*** Opening of Listed records ***
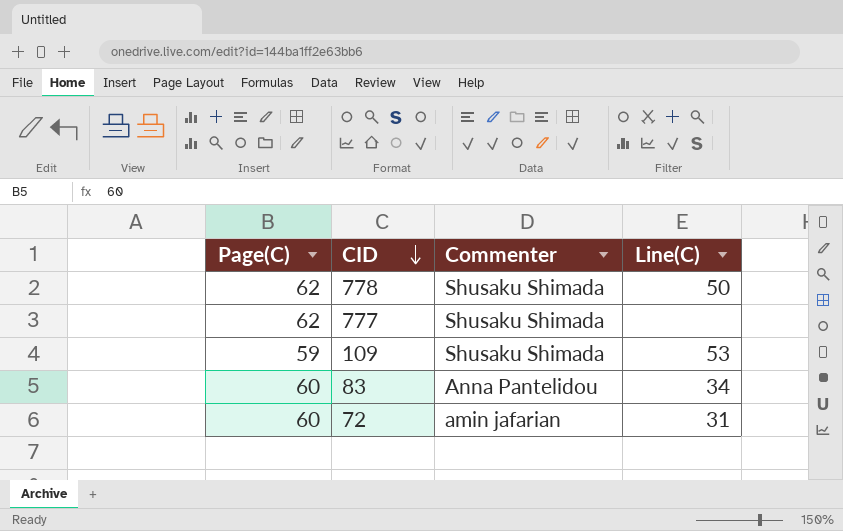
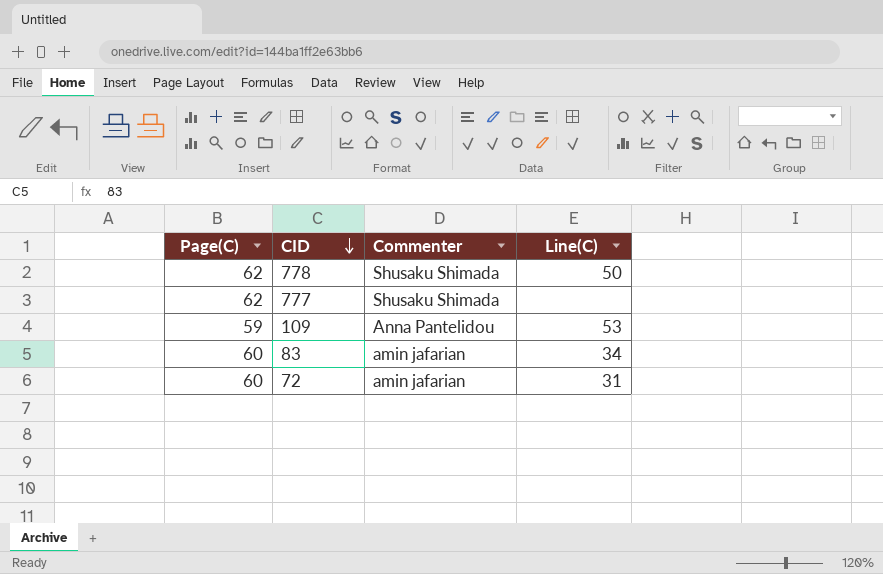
109 | Commenter: Shusaku Shimada -> Anna Pantelidou
83 | Commenter: Anna Pantelidou -> amin jafarian

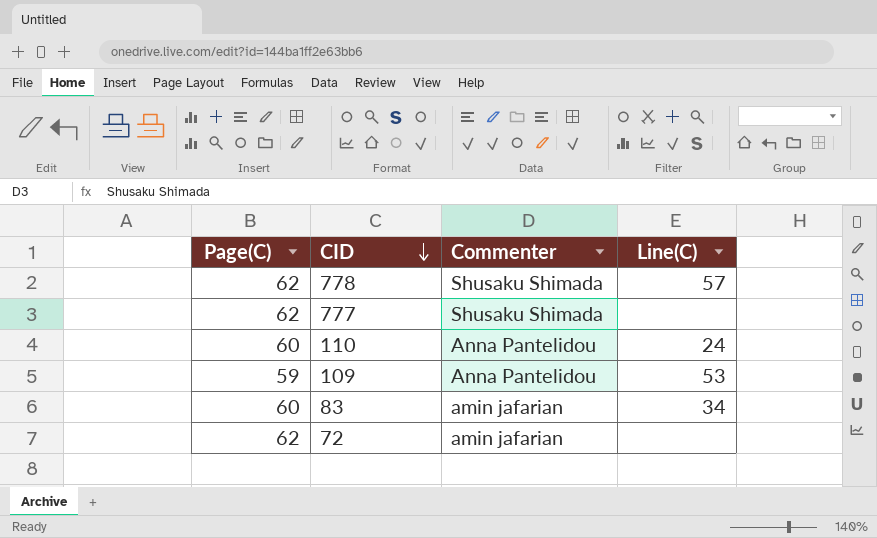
778 | Line(C): 50 -> 57
row 110: none -> 60 | Anna Pantelidou | 24
72 | Page(C): 60 -> 62
72 | Line(C): 31 -> none

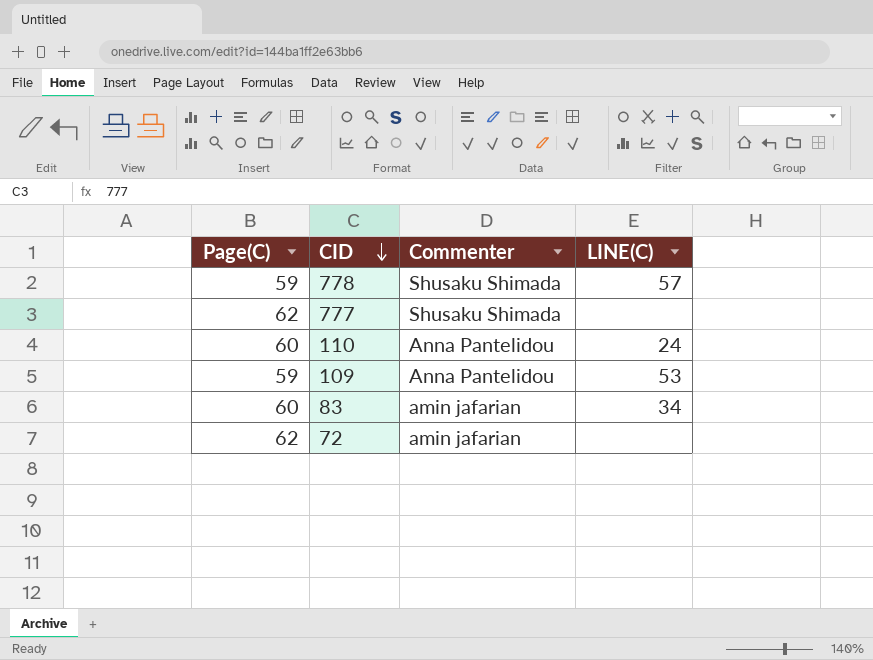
column name: Line(C) -> LINE(C)
778 | Page(C): 62 -> 59

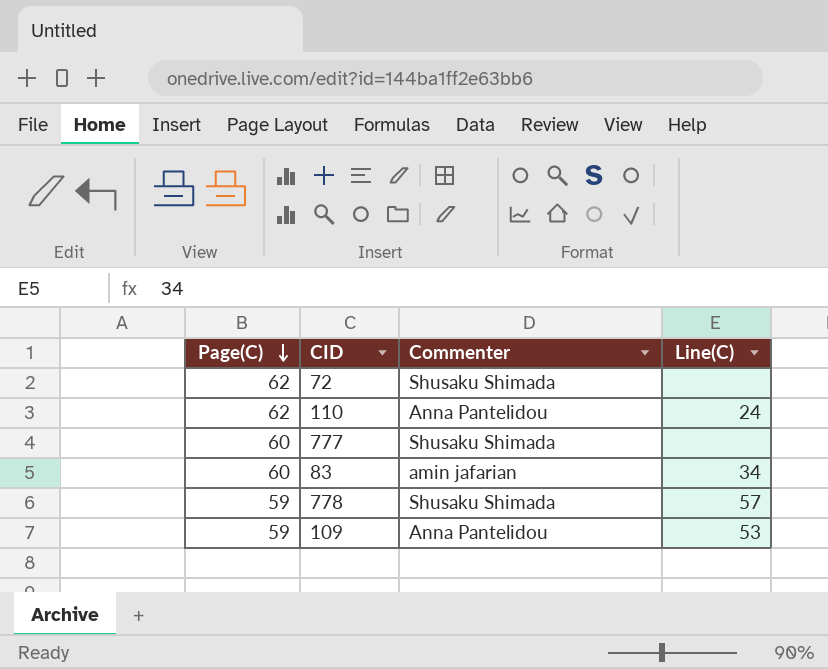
row order: CID descending -> Page(C) descending
column name: LINE(C) -> Line(C)
72 | Commenter: amin jafarian -> Shusaku Shimada
110 | Page(C): 60 -> 62
777 | Page(C): 62 -> 60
*** Close of Listed records ***
Give the data above again, exactly, with every picture removed.

109 | Commenter: Shusaku Shimada -> Anna Pantelidou
83 | Commenter: Anna Pantelidou -> amin jafarian

778 | Line(C): 50 -> 57
row 110: none -> 60 | Anna Pantelidou | 24
72 | Page(C): 60 -> 62
72 | Line(C): 31 -> none

column name: Line(C) -> LINE(C)
778 | Page(C): 62 -> 59

row order: CID descending -> Page(C) descending
column name: LINE(C) -> Line(C)
72 | Commenter: amin jafarian -> Shusaku Shimada
110 | Page(C): 60 -> 62
777 | Page(C): 62 -> 60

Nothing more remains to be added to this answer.